On strictly musical grounds, this sounds unclear; records of concert attendances, and similar data, seem to contradict it. However, this observation could still be accurate so far as the main mass of the Soviet population is concerned. It could “admire” these figures without either “liking” or being particularly interested in them. They could be admired as world figures; and as world figures – figures of cultural consequence in the lands of capitalism, they represent a particular kind of political property appreciated by the bureaucracy.
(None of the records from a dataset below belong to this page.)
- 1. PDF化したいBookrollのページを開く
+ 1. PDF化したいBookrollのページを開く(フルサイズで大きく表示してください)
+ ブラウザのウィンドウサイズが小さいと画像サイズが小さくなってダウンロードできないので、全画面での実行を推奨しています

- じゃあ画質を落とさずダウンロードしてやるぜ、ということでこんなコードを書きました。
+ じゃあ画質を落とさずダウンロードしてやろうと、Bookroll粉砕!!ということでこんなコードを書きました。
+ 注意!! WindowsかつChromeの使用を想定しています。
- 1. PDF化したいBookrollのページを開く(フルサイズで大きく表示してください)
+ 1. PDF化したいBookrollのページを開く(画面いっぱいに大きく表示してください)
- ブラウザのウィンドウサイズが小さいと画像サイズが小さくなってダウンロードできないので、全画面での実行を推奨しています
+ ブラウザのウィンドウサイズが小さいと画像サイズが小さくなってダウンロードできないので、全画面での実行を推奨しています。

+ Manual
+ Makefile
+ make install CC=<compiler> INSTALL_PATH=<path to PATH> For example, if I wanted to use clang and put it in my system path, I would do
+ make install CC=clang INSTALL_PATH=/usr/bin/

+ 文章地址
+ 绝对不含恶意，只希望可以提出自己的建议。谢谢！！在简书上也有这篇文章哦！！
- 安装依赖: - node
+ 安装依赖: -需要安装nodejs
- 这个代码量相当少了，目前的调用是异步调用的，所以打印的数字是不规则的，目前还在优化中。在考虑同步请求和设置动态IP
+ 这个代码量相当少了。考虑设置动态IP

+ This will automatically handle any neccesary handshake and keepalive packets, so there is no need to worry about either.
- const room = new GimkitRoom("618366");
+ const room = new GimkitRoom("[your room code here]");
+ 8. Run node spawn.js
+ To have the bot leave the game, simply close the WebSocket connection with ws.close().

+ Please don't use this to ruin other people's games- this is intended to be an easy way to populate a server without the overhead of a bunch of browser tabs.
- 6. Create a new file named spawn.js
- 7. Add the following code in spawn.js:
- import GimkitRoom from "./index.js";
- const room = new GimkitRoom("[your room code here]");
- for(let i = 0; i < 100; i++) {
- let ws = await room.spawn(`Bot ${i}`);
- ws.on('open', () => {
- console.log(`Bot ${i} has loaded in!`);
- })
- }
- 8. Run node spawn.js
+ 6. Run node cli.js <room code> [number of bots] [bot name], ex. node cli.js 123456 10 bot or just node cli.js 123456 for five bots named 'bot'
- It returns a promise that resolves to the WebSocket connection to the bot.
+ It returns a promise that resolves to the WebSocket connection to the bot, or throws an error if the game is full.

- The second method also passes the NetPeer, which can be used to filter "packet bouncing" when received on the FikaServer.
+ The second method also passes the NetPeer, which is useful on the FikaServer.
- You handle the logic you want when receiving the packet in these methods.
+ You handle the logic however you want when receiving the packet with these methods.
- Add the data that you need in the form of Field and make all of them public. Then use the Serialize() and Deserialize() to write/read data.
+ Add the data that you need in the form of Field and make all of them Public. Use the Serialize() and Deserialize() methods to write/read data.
A few further points on Prokofiev are here instructive. Throughout the late twenties and early thirties, before and after he became a Soviet citizen, he moved freely in and out of the Soviet Union, pursuing his composer-pianist career with as real a material base in capitalism as in the bureaucracy. And during this period, he was the most celebrated and pampered of any of the Soviet composers.

Toward the late thirties, however, Shostakovich, a simon-pure representative of the caste, definitively emerged as the leading Soviet composer. Prokofiev began to recede into a kind of emeritus status. This continued until the music purge of 1948. And here, suddenly, on the list of those who had sunk deepest into “bourgeois formalism,” the name of Prokofiev led all the rest.

There is some conflict in testimony on Prokofiev’s reaction at the time: according to one source, as already stated, he treated Zhdanov’s musical criticism with contempt; according to another, he was already a bureau-cratically battered figure, too sick to even attend the Zhdanov meeting. In either case, he defied the Zhdanov decree to the extent of recanting more tardily and more conditionally than the others. As a consequence, his whole past of bourgeois associations was now flung at him unremittingly; deeper and deeper layers of “bourgeois putrefaction” were laid bare in his music.

Prokofiev, by degrees, tried to conform, to capitulate. Each new composition outdid its predecessor in banality and conservatism. No longer a man of two worlds, he tried belatedly to integrate himself into the bureaucratic pile he had formerly adorned. He is supposed to have left his wife and children at about this time. Then he married the niece of no less a personage than Kaganovich; and, in collaboration with her, attempted a comeback with a new opera. In the fruits of this labor, however, the critics, after a couple of suspense-filled rehearsals, only discovered a new mare’s nest of Prokofievian putrefaction.

In all this, during the years following the music purge of 1948, there was more than a rude twitch of the Kaganovich mustache; Stalinism itself, menaced by even more unruly forces, seemed in desperate need of diverting attention from itself and of preventing the formation of independent-minded groups even in music circles.